A number of new firms have taken on this ‘elephant in the room’ (no, not Hadoop) problem that the US is going to be up to 1 million data scientists short of our needed supply over the next decade. A number of firms have arisen to tackle this, including those in a recent article called ‘Want to ditch your data scientist?’ (of course this title assumes you have or could afford a data scientist to begin with…).
A friend and I were calling this concept ‘data scientist in a box’ a few years back. I suspect we weren’t the first. Anyone in the industry of providing large and medium sized businesses with Big Data solutions could already see the missing link was the decreasing availability of those with math skills. We saw that the inventory of existing statisticians working in SAS statistical software might be square pegs when it came to unleashing open-source tools to data with a scale large enough to break old school client server-type stats apps.
Some feel negative about data scientist in a box, however this ignores the reality that there aren’t enough data scientists to go around. I would call this a Marie Antoinette syndrome. If data scientists were food, people who take the attitude that you shouldn’t try a data scientist-in-a-box approach are saying ‘Let them eat cake’. They are saying ‘Let them eat cake’ to those without the funds or glitz of company or size of company to attract a data scientist. If you can afford a data scientist, great. If you can’t, you will need and want these data scientist in a box solutions. These firms give those business people the choice between doing some Big Data Science as opposed to doing nothing, which is what happens today.
One organization, DataKind recognizes that because ‘data science skills are so in demand’, they will provide free data science volunteers to work on projects pro bono if the projects are focused on social good. This is very much like attorneys working pro bono cases for clients who cannot afford fee-for-service. In pro bono legal work, there is no hope the clients will ever get a law degree or ‘teach themselves to fish’; there is no chance they will ever be able to afford the level of service that others do—it is clear that unless given the option to receive highly subsidized or free legal services that they will receive no advocacy. We need to realize that organizations who do not have the means to afford data scientists will end up with no data science. There are no other avenues (unless their data is aligned to the social good and they can qualify for the help that DataKind offers). DataKind cannot scale to even a tiny fraction of the socially good Big Data projects, much less commercial ones.

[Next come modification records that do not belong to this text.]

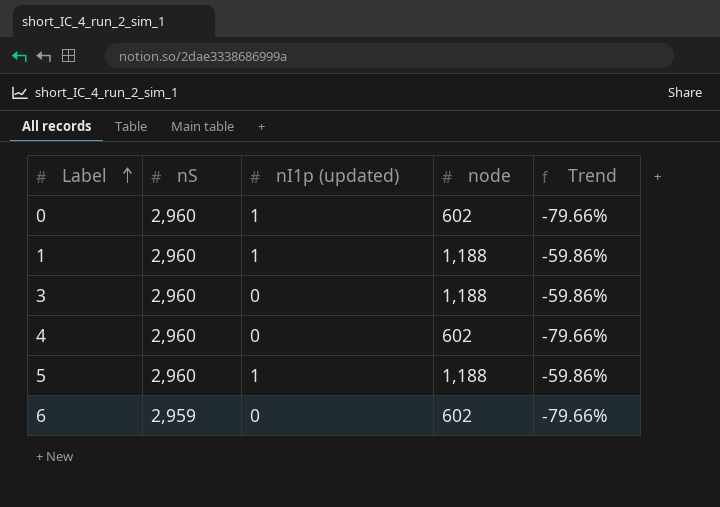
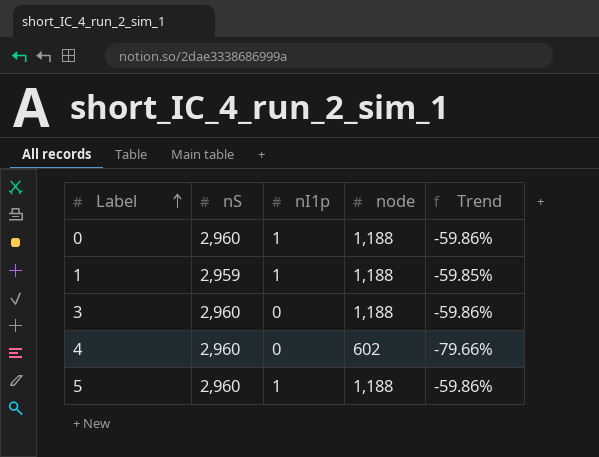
column name: nI1p (updated) -> nI1p
row 6: 2,959 | 0 | 602 | -79.66% -> none
0 | node: 602 -> 1,188
0 | Trend: -79.66% -> -59.86%
1 | nS: 2,960 -> 2,959
1 | Trend: -59.86% -> -59.85%

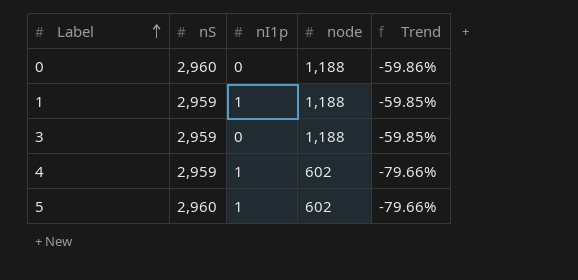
0 | nI1p: 1 -> 0
3 | nS: 2,960 -> 2,959
3 | Trend: -59.86% -> -59.85%
4 | nS: 2,960 -> 2,959
4 | nI1p: 0 -> 1
5 | node: 1,188 -> 602
5 | Trend: -59.86% -> -79.66%

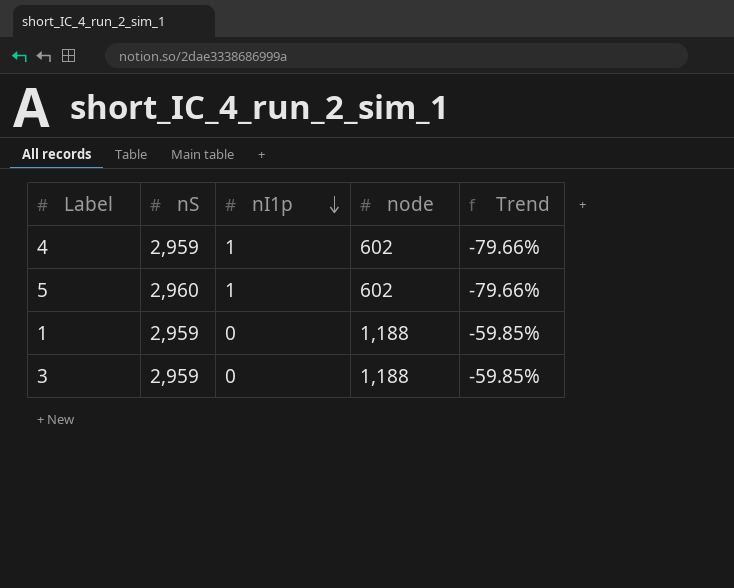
row order: Label ascending -> nI1p descending
row 0: 2,960 | 0 | 1,188 | -59.86% -> none
1 | nI1p: 1 -> 0

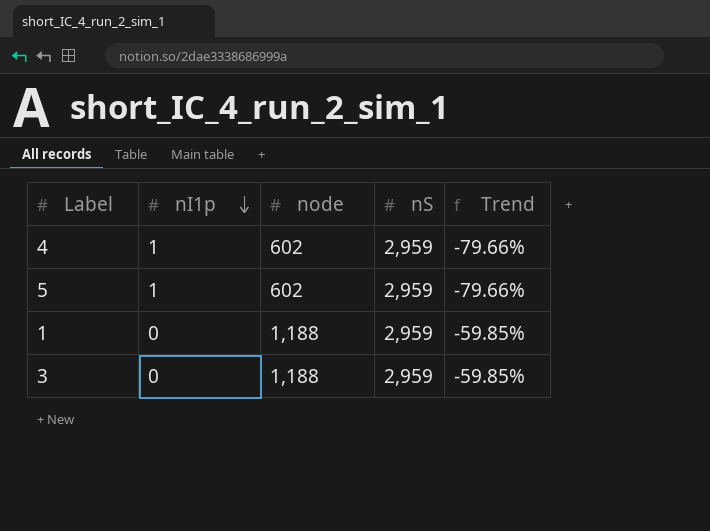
column nS | position: 2 -> 4
5 | nS: 2,960 -> 2,959

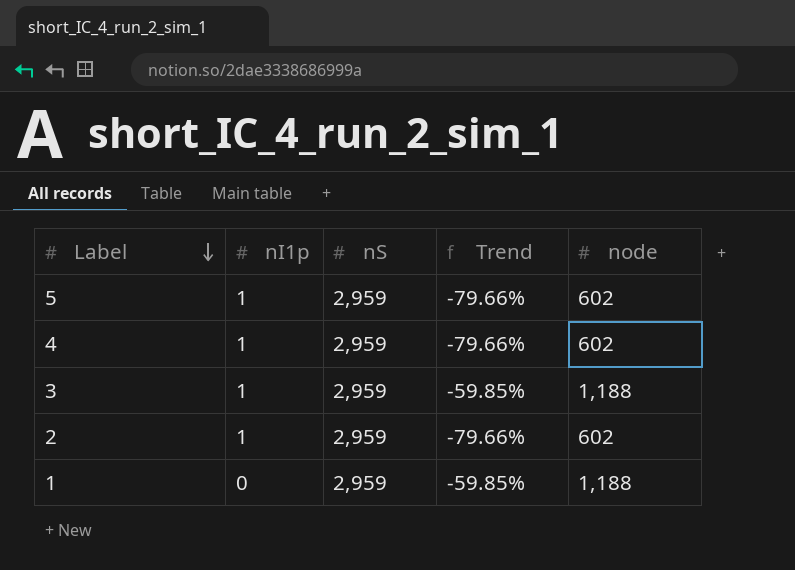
row order: nI1p descending -> Label descending
column node | position: 3 -> 5
3 | nI1p: 0 -> 1
row 2: none -> 1 | 2,959 | -79.66% | 602

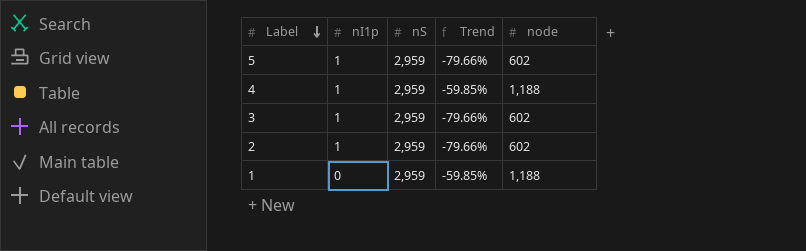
4 | Trend: -79.66% -> -59.85%
4 | node: 602 -> 1,188
3 | Trend: -59.85% -> -79.66%
3 | node: 1,188 -> 602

Data science is critical. It is firmly on the path and progression that our community is moving as we add insights to all the processes surrounding our lives. It seems likely that when there is a real need for Big Data science and not enough individual practitioners, someone will figure out how to packaged up the science to as large a degree possible. When faced with packaging it or just ‘going without’, clearly something—once mature—is better than nothing. Most in the US would agree we have, in healthcare, a shortage of nurses. This is no longer controversial. No one calls it ‘a shortage of good nurses’. The shortage is big enough we have a shortage of any nurses. We already have a shortage of data scientists before Big Data, before R, before predictive analytics came along.
The data scientist-in-a-box firms are already tackling—in a software user interface substrate—the problem of how to explain science approaches to driving insights out of data. Firms like ClearStory, BigML, DataHero are new and doing this today. The ’99 percenter’ user community does not understand the science. But they believe in the science. They have seen it work with Google, LinkedIn, Facebook, and Netflix and use it daily. With a hungry and bought-in user community, it is a no-brainer for these firms to tackle this problem. The firms who tackled this in the past were the business intelligence firms. However, they had a natural stopping point at the limits of SQL. The ‘declarative language’ of SQL. In the world of a NoSQL or Hadoop approach to Big Data, we have broken away from those limits and are in the world of coding universally taught coding languages. Which means it is actually easier to embed data science in Big Data applications, and there is no natural ‘fence’ corralling the type of analysis to ‘easy science’ that business people are more likely to understand.
So the floodgates of potential math to drive insights are open, at a time when scale is increasing fast, or has already increased. And at a time when math skills are dropping in the user community. Will we as a business community continue to keep applications ‘dumb’ to the lowest common denominator of the end user? It won’t happen. That is not our tradition. That is not our history. That is not our way. Our way is to hide the complexity and give the end user the answer. (One might argue a better way is to ‘give a man a fish’ and teach business users the math skills to understand deviations and outliers and regressions and even more complexity, but in our society that’s been spoiled by the speed of getting answers via Google and goes much faster, let’s be real, our business analysts and managers are not going to sit through the process to learn it.)
The data scientist-in-a-box firms are paving the way for making data science accessible to the masses. So if you can afford a personal chef, good for you. If you can afford a data scientist, good for you. For everyone else, get ready to someday have a Google interface, do a search, get a result based on science you don’t understand. I bet the users will trust the answer as directionally correct and better than no answer at all.